Farmers for Free Trade this week implored all 2024 presidential candidates to prioritize new market access trade agreements to strengthen U.S. agriculture and decrease reliance on China. The organization also called on the presidential candidates to hold China accountable in a responsible manner that does not endanger U.S. food and agriculture’s largest export market or threaten American farmers with new retaliatory tariffs.
In a letter, the organization says, “The U.S. needs to again take the lead in negotiating new FTAs with other countries and work to strengthen and reform the rules-based multilateral trading system.”
Such agreements could protect American workers and the environment, help contain China’s growing geopolitical influence, and open new export markets for our farmers by meaningfully reducing and eliminating tariffs and non-tariff trade barriers. The letter, which comes shortly before the first presidential debate of the 2024 election cycle, was sent to all presidential campaigns.

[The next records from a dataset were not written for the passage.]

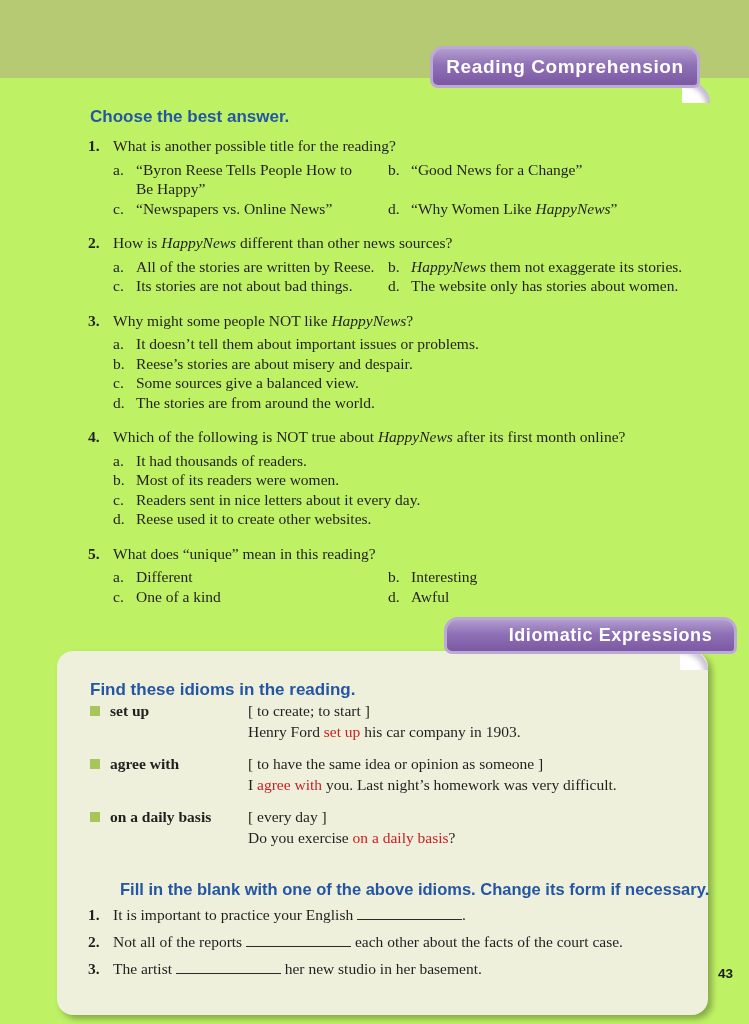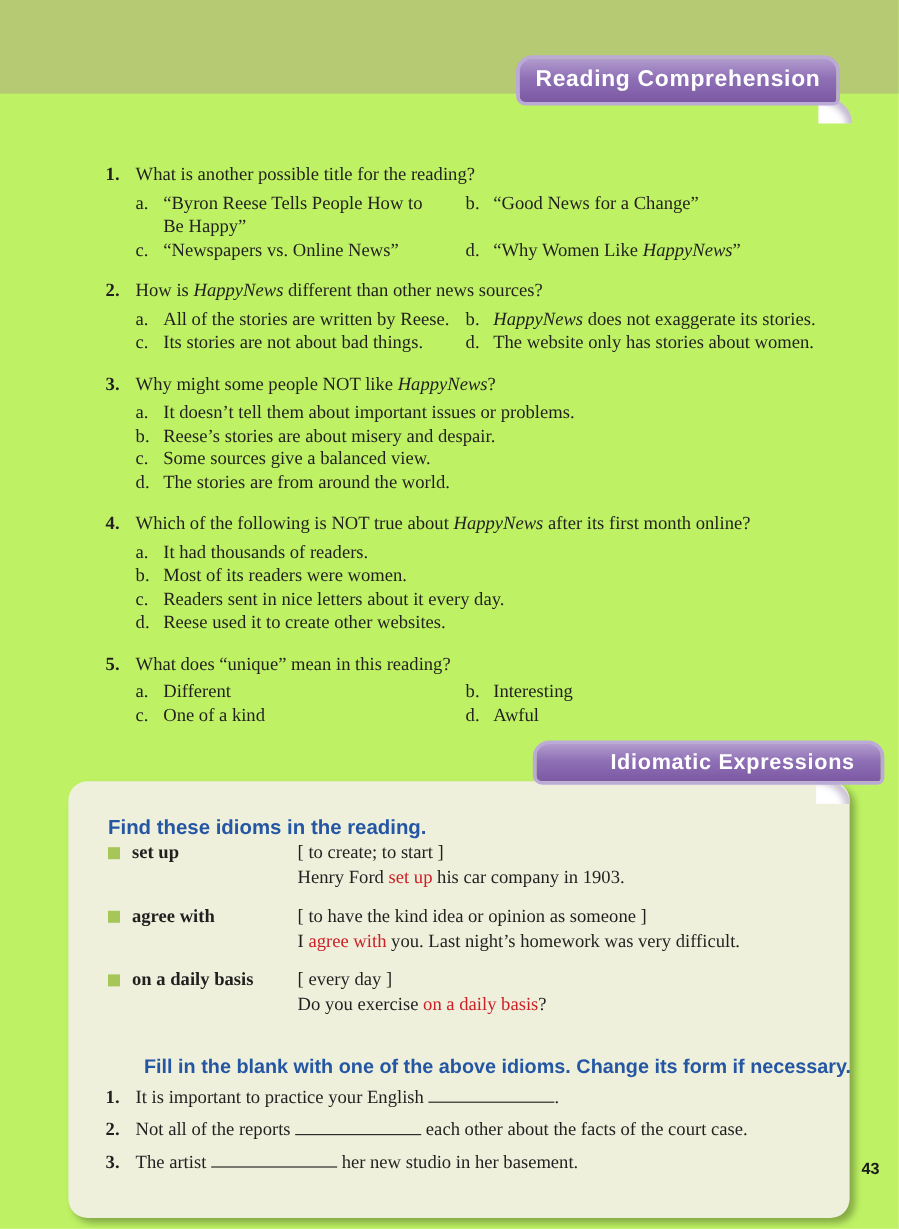--- a/index.html
+++ b/index.html
@@ -70,20 +70,21 @@
 
 <div class="page">
 
   <div class="green-band"></div>
 
   <div class="banner banner-reading">
     <span>Reading Comprehension</span>
   </div>
   <div class="curl curl-1"></div>
 
+  <div class="section-heading h-choose">Choose the best answer.</div>
 
   <div class="questions" id="questions">
   <div class="question">
     <div class="q-num">1.</div>
     <div class="q-body">
       <div class="q-line"><span>What is another possible title for the reading?</span></div>
       <div class="option-list two-col">
   <div class="option">
     <div class="opt-letter">a.</div>
     <div class="opt-text"><span>“Byron Reese Tells People How to</span><br><span>Be Happy”</span></div>
@@ -112,21 +113,21 @@
     <div class="q-body">
       <div class="q-line"><span>How is </span><span class="it">HappyNews</span><span> different than other news sources?</span></div>
       <div class="option-list two-col">
   <div class="option">
     <div class="opt-letter">a.</div>
     <div class="opt-text"><span>All of the stories are written by Reese.</span></div>
   </div>
 
   <div class="option">
     <div class="opt-letter">b.</div>
-    <div class="opt-text"><span class="it">HappyNews</span><span> does not exaggerate its stories.</span></div>
+    <div class="opt-text"><span class="it">HappyNews</span><span> them not exaggerate its stories.</span></div>
   </div>
 
   <div class="option">
     <div class="opt-letter">c.</div>
     <div class="opt-text"><span>Its stories are not about bad things.</span></div>
   </div>
 
   <div class="option">
     <div class="opt-letter">d.</div>
     <div class="opt-text"><span>The website only has stories about women.</span></div>
@@ -236,21 +237,21 @@
     <div class="idiom-right">
       <div class="idiom-def">[ to create; to start ]</div>
       <div class="idiom-ex"><span>Henry Ford </span><span class="red">set up</span><span> his car company in 1903.</span></div>
     </div>
   </div>
 
   <div class="idiom-row">
     <div class="bullet"></div>
     <div class="idiom-term">agree with</div>
     <div class="idiom-right">
-      <div class="idiom-def">[ to have the kind idea or opinion as someone ]</div>
+      <div class="idiom-def">[ to have the same idea or opinion as someone ]</div>
       <div class="idiom-ex"><span>I </span><span class="red">agree with</span><span> you. Last night’s homework was very difficult.</span></div>
     </div>
   </div>
 
   <div class="idiom-row">
     <div class="bullet"></div>
     <div class="idiom-term">on a daily basis</div>
     <div class="idiom-right">
       <div class="idiom-def">[ every day ]</div>
       <div class="idiom-ex"><span>Do you exercise </span><span class="red">on a daily basis</span><span>?</span></div>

Brian Kuehl, executive director of Farmers for Free Trade, says the U.S. has stood on the sidelines in world trade long enough. “We’re certainly still trading. But you know, the U.S. is going to run into a food and ag trade deficit this year of nearly $18 billion, a historic high in terms of how much more we’re importing than exporting. And some of that is year-round produce that’s coming in at its high cost. I get that. But part of it is it’s been ten years since the U.S. entered into a new free trade agreement. So, we’ve updated NAFTA and we’ve updated South Korea, but it’s been ten years since we broke into a new country.”

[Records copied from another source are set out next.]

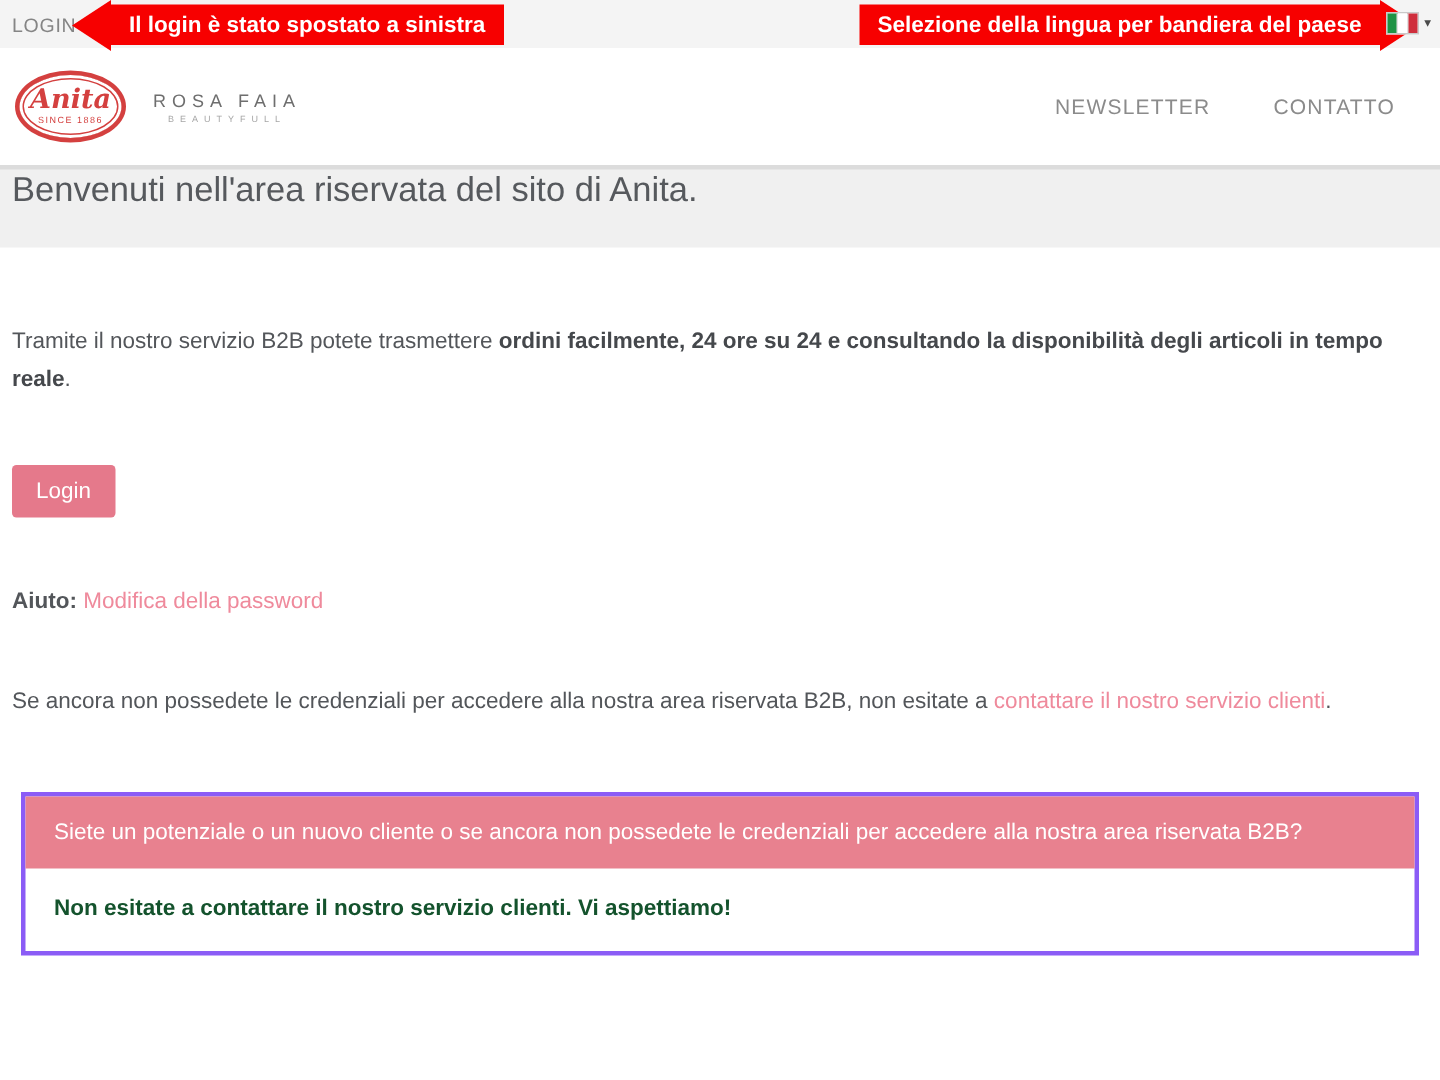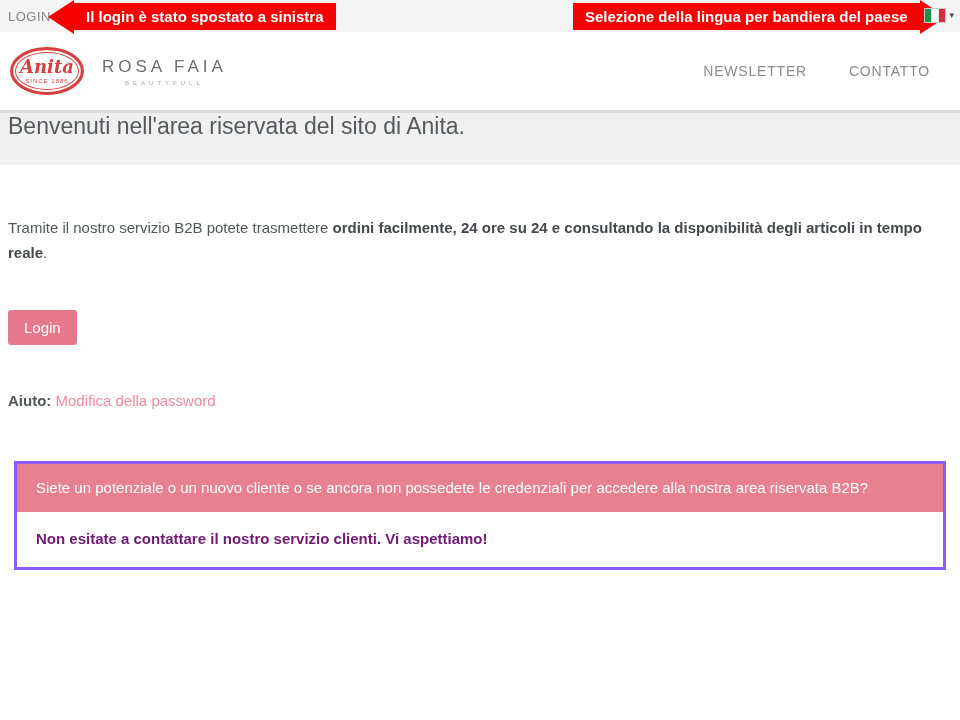--- a/index.html
+++ b/index.html
@@ -40,21 +40,21 @@
             padding:0 30px 0 10px;gap:36px; }
   .logo-group { display:flex; align-items:center; cursor:pointer; }
   .logo-oval { width:74px; height:48px; border:3px solid #d4403f; border-radius:50%;
                box-shadow:inset 0 0 0 2px #ffffff, inset 0 0 0 3px #d4403f;
                display:flex; flex-direction:column; align-items:center;
                justify-content:center; background:#ffffff; }
   .anita-script { font-family:"DejaVu Serif", serif; font-style:italic;
                   font-weight:bold; font-size:18px; color:#d4403f; line-height:1; }
   .since { font-size:6px; color:#d4403f; letter-spacing:1px; margin-top:2px; }
   .co-brand { margin-left:18px; text-align:center; }
-  .co-brand-main { font-size:17px; color:#6e6e6e; letter-spacing:4px; }
+  .co-brand-main { font-size:12px; color:#6e6e6e; letter-spacing:4px; }
   .co-brand-sub { font-size:6px; color:#a6a6a6; letter-spacing:4px; margin-top:3px; }
   .nav { margin-left:auto; display:flex; gap:42px;justify-content:space-between; }
   .nav-item { font-size:14px; color:#8b8b8b; letter-spacing:.8px; cursor:pointer; }
 
   
   .title-strip { border-top:3px solid #dcdcdc; background:#f0f0f0; height:55px;
                  display:flex; align-items:flex-start; padding:0 8px; }
   .page-title { font-size:23px; font-weight:normal; color:#56595d; }
 
   
@@ -65,21 +65,21 @@
                color:#ffffff; border:none; border-radius:3px; padding:9px 16px;
                font-size:15px; font-family:"Liberation Sans", sans-serif; cursor:pointer; }
   .help-line { margin-top:47px; font-size:15px; color:#53565a; }
   .help-label { font-weight:bold; }
   a.pink-link { color:#ef8a9c; text-decoration:none; cursor:pointer; }
   .cta-line { margin-top:50px; font-size:15px; color:#53565a; }
 
   .panel { margin:52px 6px 0; border:3px solid #8b5cf6; background:#ffffff; }
   .panel-header { background:#e8818f; color:#ffffff; font-size:15px;
                   padding:14px 19px; line-height:20px; }
-  .panel-body { padding:18px 19px 20px; color:#701a75; font-weight:bold;
+  .panel-body { padding:18px 19px 20px; color:#14532d; font-weight:bold;
                 font-size:15px; }
 </style>
 </head>
 <body>
 
 <div class="topbar">
   <span class="login-link">LOGIN</span>
 
   <div class="callout callout-left">
     <span>Il login è stato spostato a sinistra</span>
@@ -126,19 +126,22 @@
     <span>Tramite il nostro servizio B2B potete trasmettere </span><b>ordini facilmente, 24 ore su 24 e consultando la disponibilità degli articoli in tempo reale</b><span>.</span><br>
   </p>
 
   <button class="login-btn">Login</button>
 
   <p class="help-line">
     <span class="help-label">Aiuto:</span>
     <a class="pink-link">Modifica della password</a>
   </p>
 
+  <p class="cta-line">
+    <span>Se ancora non possedete le credenziali per accedere alla nostra area riservata B2B, non esitate a </span><a class="pink-link">contattare il nostro servizio clienti</a><span>.</span>
+  </p>
 
   <div class="panel">
     <div class="panel-header">Siete un potenziale o un nuovo cliente o se ancora non possedete le credenziali per accedere alla nostra area riservata B2B?</div>
     <div class="panel-body">Non esitate a contattare il nostro servizio clienti. Vi aspettiamo!</div>
   </div>
 
 </div>
 
 </body></html>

While the U.S. has been inactive in looking for new trade opportunities, Kuehl says other countries have been busy.
Kuehl says, “In the past ten years, China has entered into dozens of free trade agreements, and the EU entering into free trade agreements. Our allies and our adversaries alike are opening new markets. And the U.S. because of, I think, frankly, politics on both the left and the right, we’ve got scared of trade agreements, and so we’re not playing anymore.”
As a result, U.S. commodities go into other markets much more expensive than goods from countries that have a free trade agreement with that same market. He talks about what makes trade agreements a political “hot potato”.
He says, “I think there is a perception that trade can outsource manufacturing jobs. That’s the big concern is that our steel industry or our textiles went overseas, and people blamed that on trade agreements. I would argue, number one, a lot of job loss in those industries has been through efficiency. You’ve had automation, and that certainly led to a lot of job loss. And number two, I think we’ve learned how to do trade agreements better in the past decade. You look at the U.S.-Mexico-Canada agreement negotiated by President Trump, passed by the Congress with broad bipartisan support, and it has very strong labor provisions in it to make sure we’re not losing jobs as we trade.”
Kuehl says his group wants to see America take the USMCA template and try to open up some new markets. More than 95 percent of the world’s consumers live outside the U.S., and 20 percent of U.S. farm revenue comes from exports.